# Your goal:
When you reproduce the listing, keep every word as it is and drop the pictures.

# Materials provided:
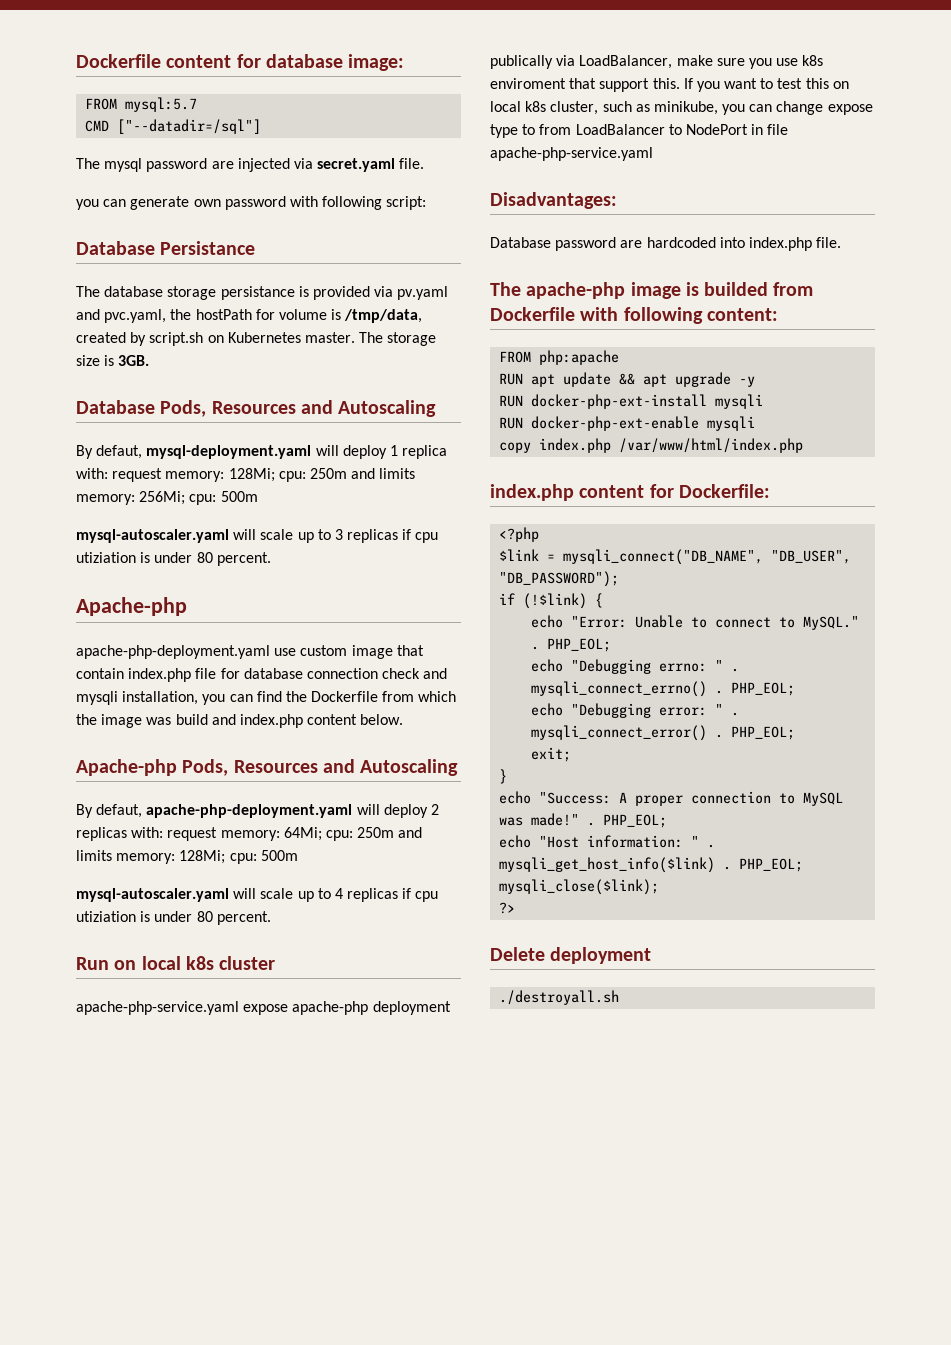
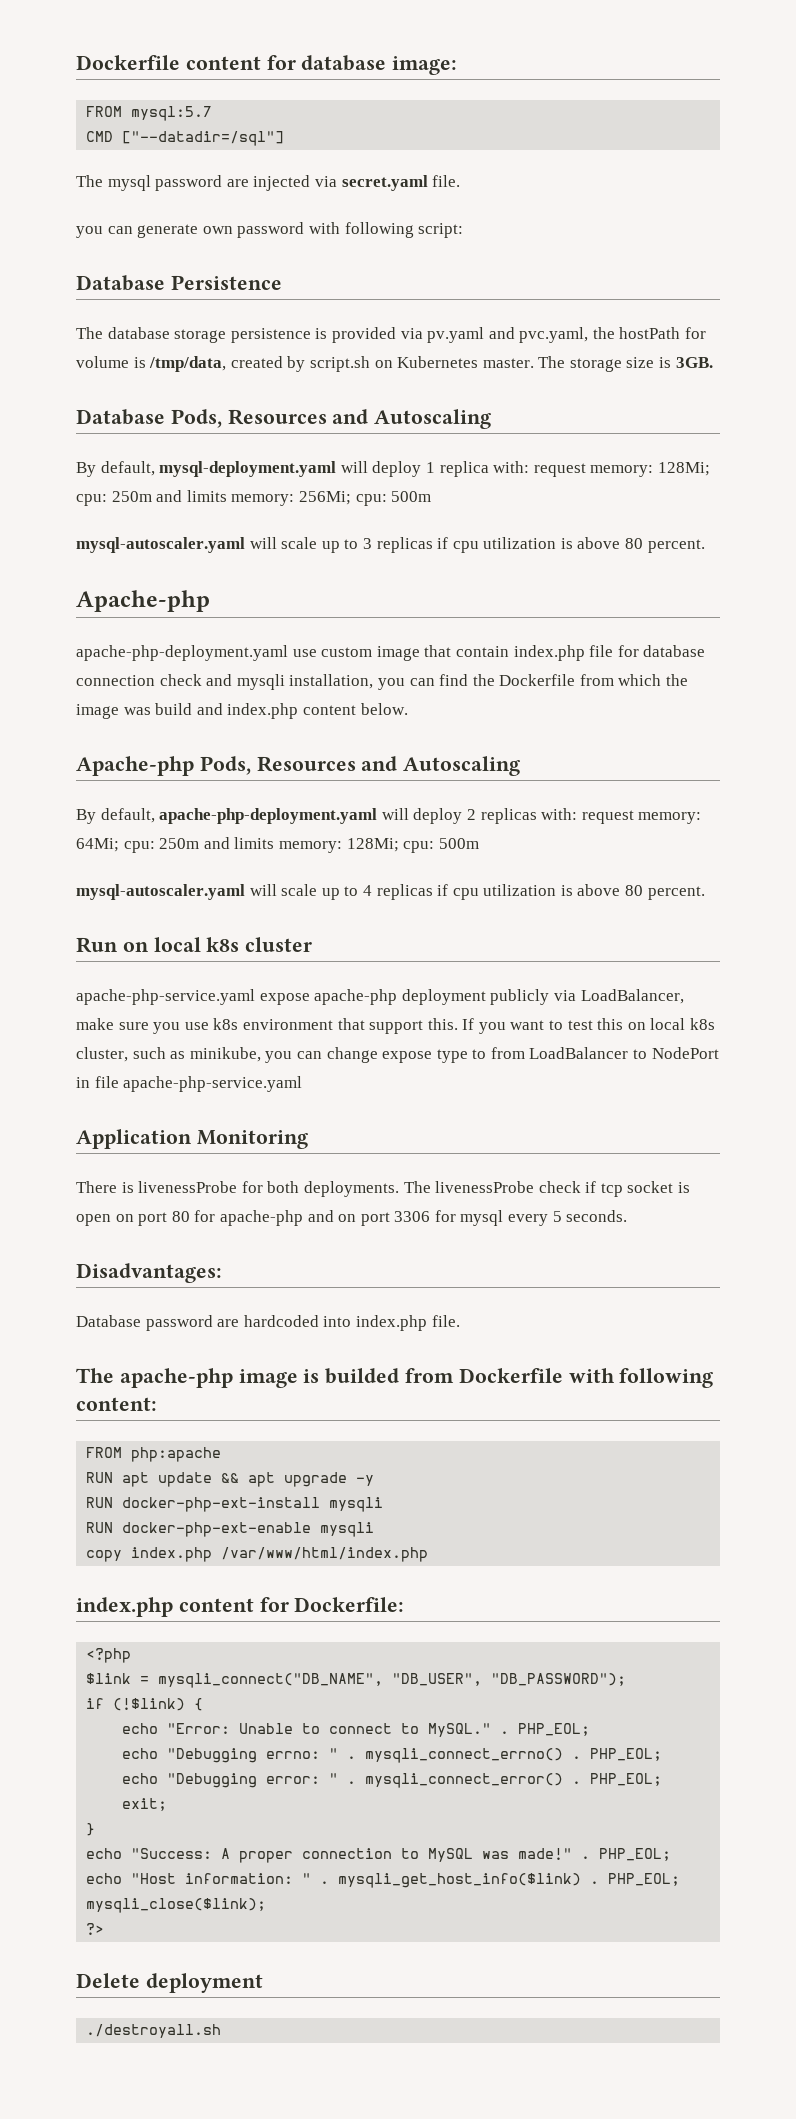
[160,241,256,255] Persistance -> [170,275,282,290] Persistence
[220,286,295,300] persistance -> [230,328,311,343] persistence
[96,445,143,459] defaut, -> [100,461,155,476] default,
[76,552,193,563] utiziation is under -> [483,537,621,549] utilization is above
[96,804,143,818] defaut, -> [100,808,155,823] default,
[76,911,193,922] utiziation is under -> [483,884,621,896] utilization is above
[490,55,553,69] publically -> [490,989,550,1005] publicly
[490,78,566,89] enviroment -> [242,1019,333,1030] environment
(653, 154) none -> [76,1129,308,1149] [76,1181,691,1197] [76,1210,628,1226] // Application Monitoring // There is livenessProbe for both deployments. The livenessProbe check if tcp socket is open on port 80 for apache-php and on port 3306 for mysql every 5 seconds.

# Answer section:
[160,241,256,255] Persistance -> [170,275,282,290] Persistence
[220,286,295,300] persistance -> [230,328,311,343] persistence
[96,445,143,459] defaut, -> [100,461,155,476] default,
[76,552,193,563] utiziation is under -> [483,537,621,549] utilization is above
[96,804,143,818] defaut, -> [100,808,155,823] default,
[76,911,193,922] utiziation is under -> [483,884,621,896] utilization is above
[490,55,553,69] publically -> [490,989,550,1005] publicly
[490,78,566,89] enviroment -> [242,1019,333,1030] environment
(653, 154) none -> [76,1129,308,1149] [76,1181,691,1197] [76,1210,628,1226] // Application Monitoring // There is livenessProbe for both deployments. The livenessProbe check if tcp socket is open on port 80 for apache-php and on port 3306 for mysql every 5 seconds.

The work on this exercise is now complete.